━━ Input

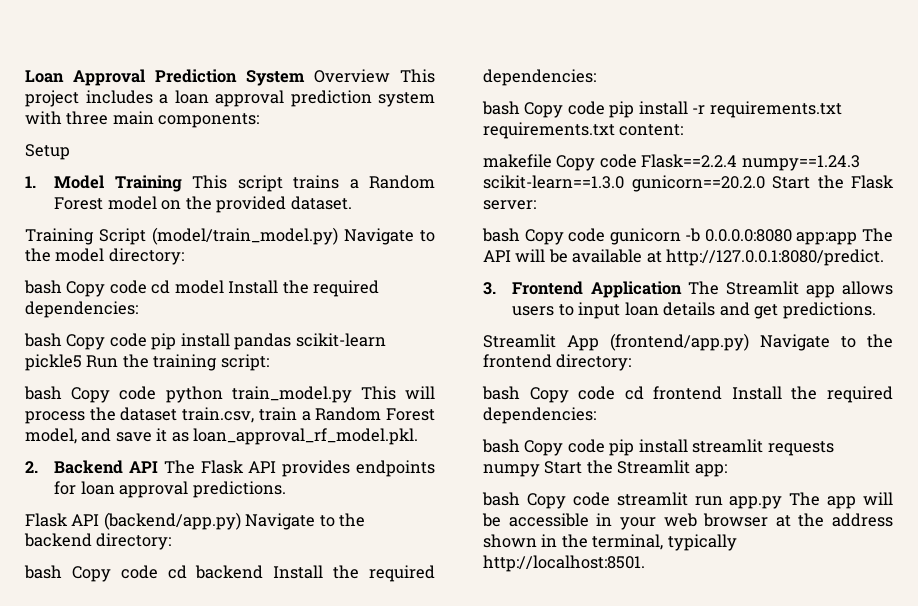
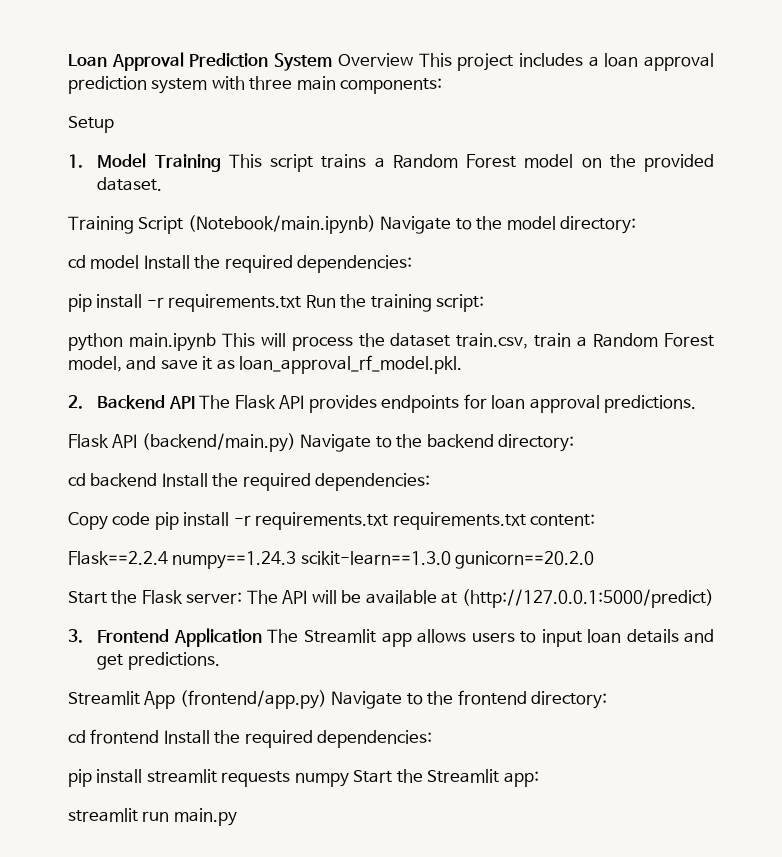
- Training Script (model/train_model.py) Navigate to the model directory:
+ Training Script (Notebook/main.ipynb) Navigate to the model directory:
- bash Copy code cd model Install the required dependencies:
+ cd model Install the required dependencies:
- bash Copy code pip install pandas scikit-learn pickle5 Run the training script:
+ pip install -r requirements.txt Run the training script:
- bash Copy code python train_model.py This will process the dataset train.csv, train a Random Forest model, and save it as loan_approval_rf_model.pkl.
+ python main.ipynb This will process the dataset train.csv, train a Random Forest model, and save it as loan_approval_rf_model.pkl.
- Flask API (backend/app.py) Navigate to the backend directory:
+ Flask API (backend/main.py) Navigate to the backend directory:
- bash Copy code cd backend Install the required dependencies:
+ cd backend Install the required dependencies:
- bash Copy code pip install -r requirements.txt requirements.txt content:
+ Copy code pip install -r requirements.txt requirements.txt content:
- makefile Copy code Flask==2.2.4 numpy==1.24.3 scikit-learn==1.3.0 gunicorn==20.2.0 Start the Flask server:
- bash Copy code gunicorn -b 0.0.0.0:8080 app:app The API will be available at http://127.0.0.1:8080/predict.
+ Flask==2.2.4 numpy==1.24.3 scikit-learn==1.3.0 gunicorn==20.2.0
+ Start the Flask server: The API will be available at (http://127.0.0.1:5000/predict)
- bash Copy code cd frontend Install the required dependencies:
+ cd frontend Install the required dependencies:
- bash Copy code pip install streamlit requests numpy Start the Streamlit app:
+ pip install streamlit requests numpy Start the Streamlit app:
- bash Copy code streamlit run app.py The app will be accessible in your web browser at the address shown in the terminal, typically http://localhost:8501.
+ streamlit run main.py

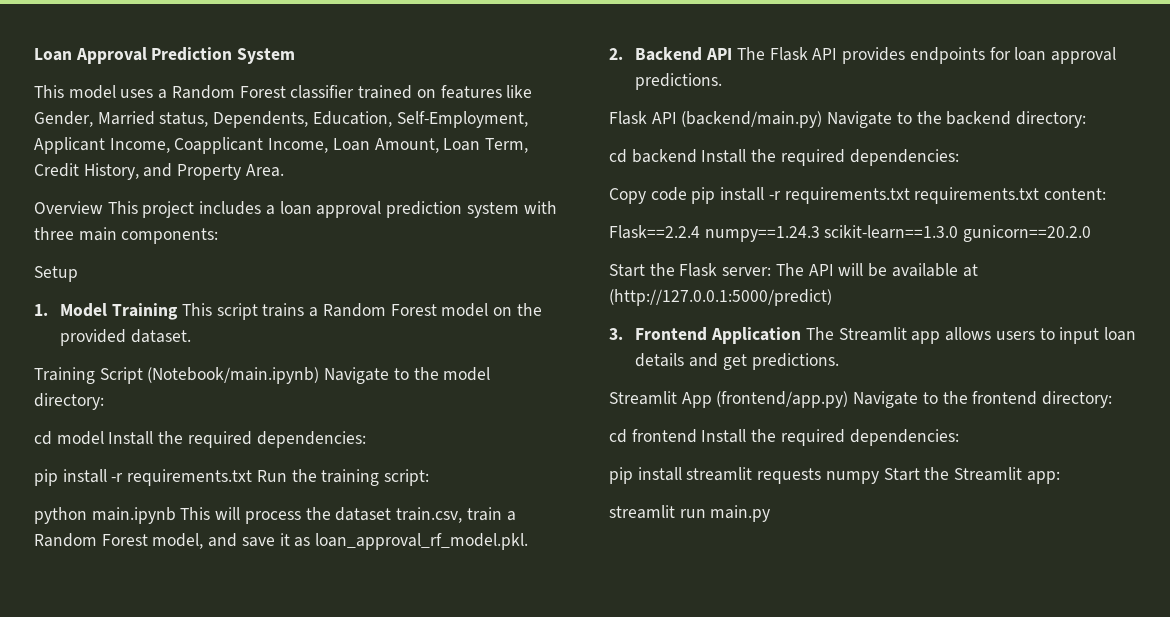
- Loan Approval Prediction System Overview This project includes a loan approval prediction system with three main components:
+ Loan Approval Prediction System
+ This model uses a Random Forest classifier trained on features like Gender, Married status, Dependents, Education, Self-Employment, Applicant Income, Coapplicant Income, Loan Amount, Loan Term, Credit History, and Property Area.
+ Overview This project includes a loan approval prediction system with three main components:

━━━━

▶ What is expected:
Filter by the word "numpy": copy every line of the data that holds it.

▶ Exercise answer:
- makefile Copy code Flask==2.2.4 numpy==1.24.3 scikit-learn==1.3.0 gunicorn==20.2.0 Start the Flask server:
+ Flask==2.2.4 numpy==1.24.3 scikit-learn==1.3.0 gunicorn==20.2.0
- bash Copy code pip install streamlit requests numpy Start the Streamlit app:
+ pip install streamlit requests numpy Start the Streamlit app:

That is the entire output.